El hombre como la gran epidemia contra la ilusión, eso que hizo desaparecer a los dragones, elfos, hadas y demás mitos arraigados en los elementos de la naturaleza, son el epicentro de una de las aventuras épicas de una pareja (casi) inseparable, como fueron los directores Arthur Rankin Jr. y Jules Bass —y lo de “casi” viene inspirado por alguna incursión en solitario de Bass, como la magnífica Mad Monster Party? de los sesenta—.
Porque historias de dragones hay muchas, por ejemplo, la última novedad de Disney Raya y el último dragón, pero si encontramos una alternativa imprescindible capaz de unir épica, diversión y emoción, debemos compartirla. Es el pretexto perfecto para llegar hasta El vuelo de los dragones, una de las últimas incursiones de este dúo en la fantasía, adaptando libremente novelas infantiles de aventura tras ofrecer su visión sobre El Hobbit, El señor de los anillos y El último unicornio. Fue en los ochenta el momento de otorgar protagonismo a un último dragón bajo la excusa de la eterna lucha del avance: la magia frente a la ciencia.
Dando forma a eso de «comulgar con ruedas de molino», hombres en favor de la tecnología se mofan de la supuesta fuerza de la magia en una escena donde un molino de agua es el protagonista, y el principio del fin de las ensoñaciones humanas para aprender a convivir con la lógica. Como si se tratase de los últimos estertores de un universo lleno de criaturas inimaginables, el discreto encanto de la magia debe hacerse a un lado para dejar a los humildes mortales equivocarse y hacer como que aprenden de sus errores, algo perfecto para desatar la ira de uno de los magos universales, crear el conflicto definitivo, y permitir que la épica tenga su última gran gesta. Y ya aviso que será con dragones o no será.
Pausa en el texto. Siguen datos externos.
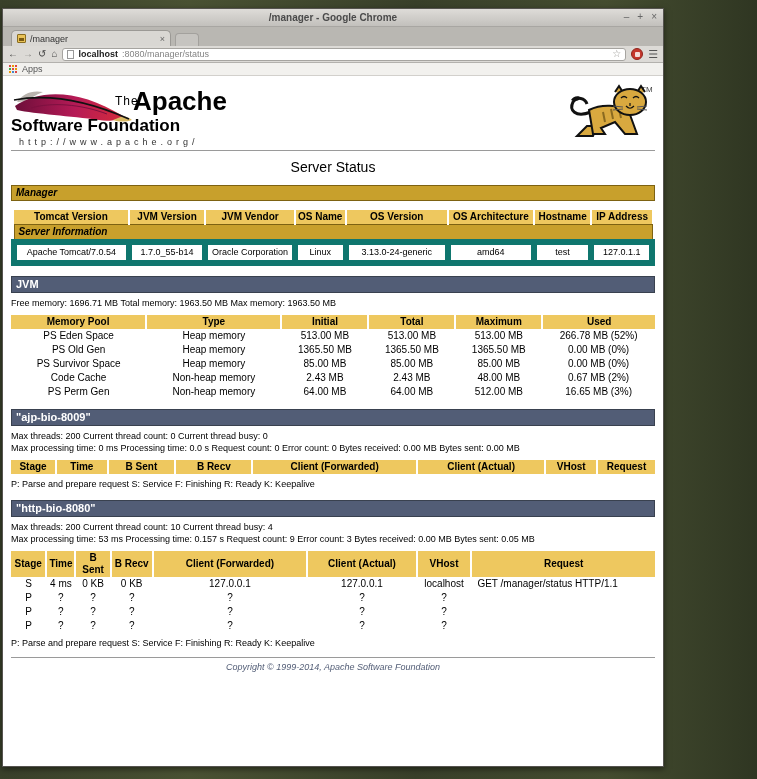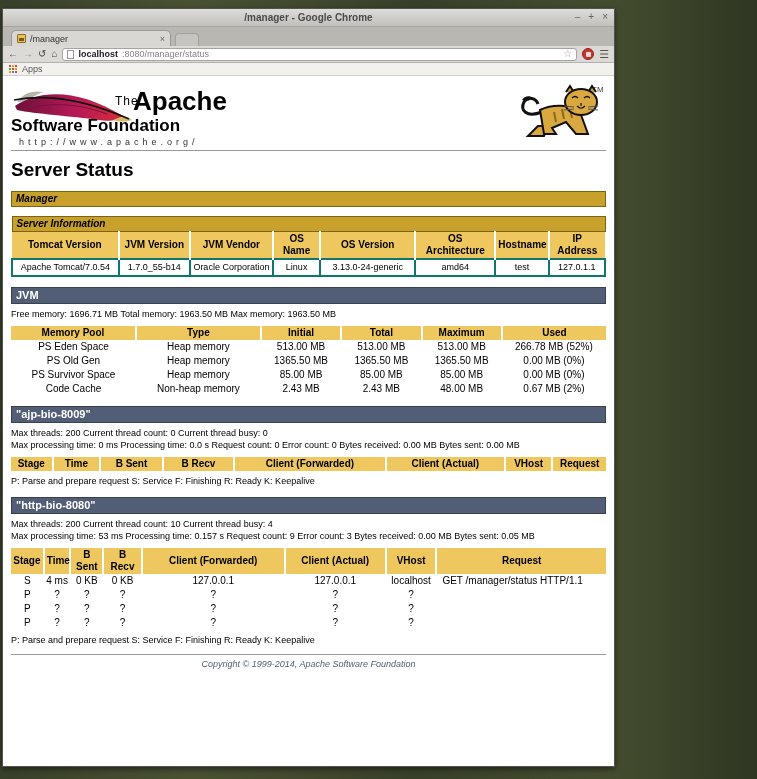--- a/index.html
+++ b/index.html
@@ -3,21 +3,21 @@
 <meta charset="utf-8">
 <style>
   * { margin:0; padding:0; box-sizing:border-box; }
   html,body { width:757px; height:779px; overflow:hidden; }
   body {
     font-family:"Liberation Sans", sans-serif;
     background:linear-gradient(90deg,#39402a,#4a5233 25%,#39402a 55%,#454d30 80%,#2f3622);
     position:relative;
   }
   .window {
-    position:absolute; left:2px; top:8px; width:613px; height:759px;
+    position:absolute; left:2px; top:8px; width:662px; height:759px;
     background:#fff; border:1px solid #55534f; box-shadow:0 2px 6px rgba(0,0,0,.5);
     display:flex; flex-direction:column;
   }
   
   .titlebar {
     height:18px; background:linear-gradient(#dedcd8,#c2c0bc);
     border-bottom:1px solid #a8a6a2; display:flex; align-items:center; position:relative;
     flex:0 0 auto;
   }
   .titlebar .title { flex:1; text-align:center; font-size:10px; font-weight:bold; color:#4a4a4a; }
@@ -56,41 +56,41 @@
   .page { flex:1; background:#fff; padding:6px 8px 0 8px; overflow:hidden; font-size:10px; color:#000; }
   .hdr { position:relative; height:66px; }
   .logo-left { position:absolute; left:0; top:2px; width:240px; height:64px; }
   .feather { position:absolute; left:0; top:2px; }
   .logo-the { position:absolute; left:104px; top:10px; font-size:12px; font-weight:normal; letter-spacing:1px; }
   .logo-apache { position:absolute; left:122px; top:2px; font-size:26px; font-weight:bold; letter-spacing:0px; }
   .logo-sf { position:absolute; left:0px; top:32px; font-size:17px; font-weight:bold; }
   .logo-url { position:absolute; left:8px; top:53px; font-size:9px; letter-spacing:4px; color:#333; }
   .tomcat { position:absolute; right:2px; top:0px; }
   .hdr-rule { border:none; border-top:1px solid #9a9a9a; margin:2px 0 0 0; }
-  .page-title { font-size:19px; font-weight:bold; margin:8px 0 10px 0; }
+  .page-title { text-align:center; font-size:14px; font-weight:normal; margin:8px 0 10px 0; }
   table { width:100%; border-collapse:collapse; table-layout:fixed; }
   .bar-gold {
     background:#c8a02c; border:1px solid #7d6212; font-size:10px; font-weight:bold; font-style:italic;
     padding:1px 4px; line-height:12px;
   }
   .bar-blue {
     background:#525d76; border:1px solid #39414f; color:#fff; font-size:11px; font-weight:bold;
     padding:1px 4px; line-height:13px; margin-top:10px;
   }
   th.gold {
     background:#eec85f; font-size:10px; font-weight:bold; padding:1px 2px; line-height:12px;
     border-left:2px solid #fff; border-right:2px solid #fff;
   }
   th.gold:first-child { border-left:none; } th.gold:last-child { border-right:none; }
   .mgr-links td { border:1px solid #555; font-size:10px; padding:1px 4px; line-height:12px; background:#fff; }
   .mgr-links td a { color:#000; text-decoration:underline; cursor:pointer; }
   .mgr-links td:nth-child(1){ text-align:left; }
   .mgr-links td:nth-child(2), .mgr-links td:nth-child(3){ text-align:center; }
   .mgr-links td:nth-child(4){ text-align:right; }
-  .si-body td { border:2px solid #0f766e; text-align:center; font-size:9px; padding:2px 2px; line-height:11px; }
+  .si-body td { border:6px solid #0f766e; text-align:center; font-size:9px; padding:2px 2px; line-height:11px; }
   .plain-body td { text-align:center; font-size:10px; padding:1px 2px; line-height:12px; }
   .conn-body td { text-align:center; font-size:10px; padding:1px 2px; line-height:12px; }
   .conn-body td:last-child { text-align:left; padding-left:6px; }
   .small-line { font-size:9px; line-height:11px; margin:5px 0 1px 0; }
   .footnote { font-size:9px; line-height:11px; margin:5px 0 2px 0; }
   .gap-s { height:5px; } .gap-m { height:9px; }
   .foot-rule { border:none; border-top:1px solid #9a9a9a; margin:8px 0 4px 0; }
   .copyright { text-align:center; font-size:9px; font-style:italic; color:#525d76; }
 </style>
 </head>
@@ -213,31 +213,31 @@
           <col style="width:12%">
           <col style="width:14%">
           <col style="width:8%">
           <col style="width:16%">
           <col style="width:13.5%">
           <col style="width:9%">
           <col style="width:9.5%">
         </colgroup>
       <tbody>
           <tr>
-            <td class="bar-gold" colspan="8">Server Information</td>
-          </tr>
-      <tr>
             <th class="gold">Tomcat Version</th>
             <th class="gold">JVM Version</th>
             <th class="gold">JVM Vendor</th>
             <th class="gold">OS Name</th>
             <th class="gold">OS Version</th>
             <th class="gold">OS Architecture</th>
             <th class="gold">Hostname</th>
             <th class="gold">IP Address</th>
+          </tr>
+      <tr>
+            <td class="bar-gold" colspan="8">Server Information</td>
           </tr>
       </tbody>
         <tbody class="si-body">
           <tr>
             <td>Apache Tomcat/7.0.54</td>
             <td>1.7.0_55-b14</td>
             <td>Oracle Corporation</td>
             <td>Linux</td>
             <td>3.13.0-24-generic</td>
             <td>amd64</td>
@@ -294,20 +294,28 @@
             <td>85.00 MB</td>
             <td>0.00 MB (0%)</td>
           </tr>
           <tr>
             <td>Code Cache</td>
             <td>Non-heap memory</td>
             <td>2.43 MB</td>
             <td>2.43 MB</td>
             <td>48.00 MB</td>
             <td>0.67 MB (2%)</td>
+          </tr>
+          <tr>
+            <td>PS Perm Gen</td>
+            <td>Non-heap memory</td>
+            <td>64.00 MB</td>
+            <td>64.00 MB</td>
+            <td>512.00 MB</td>
+            <td>16.65 MB (3%)</td>
           </tr>
         </tbody>
     </table>
 
     <div class="bar-blue">"ajp-bio-8009"</div>
     <div class="small-line">Max threads: 200 Current thread count: 0 Current thread busy: 0</div>
     <div class="small-line" style="margin-top:0">Max processing time: 0 ms Processing time: 0.0 s Request count: 0 Error count: 0 Bytes received: 0.00 MB Bytes sent: 0.00 MB</div>
     <div class="gap-s"></div>
     <table>
       <colgroup>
Con un ojo puesto en la actualidad —viaje en el tiempo mediante— y otro en los tiempos de princesas, dragones fanáticos del oro, enanos y caballeros con gran armadura, El vuelo de los dragones sobrevuela el ideal de batalla del medievo y hermandad de lucha para hablar de la importancia de convivir la lógica, ciencia y matemáticas con la emoción de las creencias en aquello que no se puede ver, tocar ni oler. Para ello la batalla se convierte en una especie de debate en el que una opción anula la otra, dando paso a la negación como única opción de supervivencia.
Pero este caos mental es solo la excusa para repetir grandes hazañas de grupúsculos de personajes variopintos capaces de hacer chascarrillos, sobrevivir a las rencillas y construir grandes amistades, además de desplegar la inventiva de lugares, bichos y hechizos que solo la animación puede acoger en su regazo.
El vuelo de los dragones es un curioso escenario donde racionalizar todo aquello que consideramos mágico sin perder de vista ni por un instante que la magia siempre podrá superar a la realidad gracias al “porque sí”. Porque la posibilidad de que una combustión en cuatro tiempos haga que floten los dragones, nunca podrá superar a la idea de que simplemente vuelan porque son dragones, son grandes, son fanfarrones y todo el mundo quiere convivir con uno. Hasta un científico que lo deja todo para escribir libros sobre ellos. Y sí, esta baldía excusa convierte a la película en una imprescindible en el género de animación con dragones. Que nadie se la pierda.